Dei tanti allenatori avuti ricorda con affetto «il più completo, Angelo Frigoni... La Nazionale ora ha un grande ct: Davide Mazzanti è uno che guida delle ragazze fortissime, a cominciare da sua moglie Serena Ortolani, ma in gara diventano ancora più forti perché le fa sentire libere. Mazzanti è un esempio per tutti gli allenatori di ogni disciplina sportiva». L’anti-Bonitta, il coach che a un certo punto è diventato la sua “bestia nera” come spiega in un capitolo di Senza rete. «Ma averlo trovato nel cammino è stato importante per la mia crescita umana. Nelle convention spesso lo utilizzo per spiegare che c’è un “Bonitta nella vita di ognuno di noi” ma possiamo allenarci e arrivare preparati per liberarci da chi ci vuole sbarrare la strada. Io la penso come lo scrittore Julio Cortazar: “La vera profondità di un uomo è l’uso che fa della propria libertà”».
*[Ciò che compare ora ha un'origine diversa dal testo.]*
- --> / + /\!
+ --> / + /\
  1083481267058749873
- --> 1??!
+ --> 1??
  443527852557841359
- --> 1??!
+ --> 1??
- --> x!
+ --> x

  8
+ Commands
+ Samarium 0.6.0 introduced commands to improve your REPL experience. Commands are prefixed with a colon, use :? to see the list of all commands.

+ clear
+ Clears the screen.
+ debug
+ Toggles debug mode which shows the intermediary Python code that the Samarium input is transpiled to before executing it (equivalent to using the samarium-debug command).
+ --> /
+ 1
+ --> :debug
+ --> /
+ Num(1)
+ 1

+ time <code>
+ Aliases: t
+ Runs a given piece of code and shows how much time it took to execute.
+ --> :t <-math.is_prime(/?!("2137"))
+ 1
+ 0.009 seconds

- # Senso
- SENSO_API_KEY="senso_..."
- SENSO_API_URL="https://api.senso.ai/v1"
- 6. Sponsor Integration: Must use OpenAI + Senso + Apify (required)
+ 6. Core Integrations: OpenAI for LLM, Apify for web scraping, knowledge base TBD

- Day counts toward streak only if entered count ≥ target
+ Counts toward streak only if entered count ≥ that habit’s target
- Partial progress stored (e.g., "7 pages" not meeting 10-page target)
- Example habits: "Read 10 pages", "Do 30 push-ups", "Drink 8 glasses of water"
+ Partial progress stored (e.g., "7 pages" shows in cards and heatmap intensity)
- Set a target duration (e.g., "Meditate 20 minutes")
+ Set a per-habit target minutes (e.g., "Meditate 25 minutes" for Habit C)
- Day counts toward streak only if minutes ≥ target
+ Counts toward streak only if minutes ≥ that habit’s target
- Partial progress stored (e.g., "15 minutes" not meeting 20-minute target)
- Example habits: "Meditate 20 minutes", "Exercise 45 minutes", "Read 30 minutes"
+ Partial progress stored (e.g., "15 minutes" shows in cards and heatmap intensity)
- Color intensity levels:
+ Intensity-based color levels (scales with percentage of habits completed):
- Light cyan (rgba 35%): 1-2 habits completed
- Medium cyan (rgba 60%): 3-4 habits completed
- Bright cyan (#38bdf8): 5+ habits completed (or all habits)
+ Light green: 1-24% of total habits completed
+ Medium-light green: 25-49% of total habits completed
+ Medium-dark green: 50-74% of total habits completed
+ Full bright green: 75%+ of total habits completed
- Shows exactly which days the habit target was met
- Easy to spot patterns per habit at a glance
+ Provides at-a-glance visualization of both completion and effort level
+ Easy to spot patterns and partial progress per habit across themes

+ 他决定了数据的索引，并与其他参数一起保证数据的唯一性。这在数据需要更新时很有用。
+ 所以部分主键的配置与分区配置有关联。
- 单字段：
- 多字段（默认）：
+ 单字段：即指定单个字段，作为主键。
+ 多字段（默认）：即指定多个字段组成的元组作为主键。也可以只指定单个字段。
È sempre stata una donna libera Maurizia Cacciatori, specie adesso che dal tempo delle inquietudini è al time out della maturità. «Quando ripenso alle tante partite giocate mi viene in mente quel Gran Prix in India. A Madras, ho avvertito forte la disuguaglianza tra noi privilegiati, alloggiati in alberghi extralusso e lì ad un passo, sulla strada, i bambini poveri che bevevano l’acqua delle pozzanghere... ». Infanzia abbandonata, quella che mamma Maurizia non vuole più vedere e per cui lotta ogni giorno. «Il mio obiettivo principale oggi è essere una madre sempre presente, un punto di riferimento sicuro. Carlos e Inès non amano la pallavolo, preferiscono il tennis e l’atletica e io sono felice quando si divertono, perché lo sport deve essere prima di tutto un gioco che fa stare bene con se stessi e con gli altri. La mia più grande sconfitta sarebbe non essere vicina ai miei figli. Loro sono la mia forza... L’unico rimpianto che ho, non sono i titoli mancati o le medaglie sfuggite all’ultimo punto, ma non essere diventata mamma quando ero più giovane. Avrei fatto più figli. Quanti? – sorride – Magari quanti una squadra di pallavolo».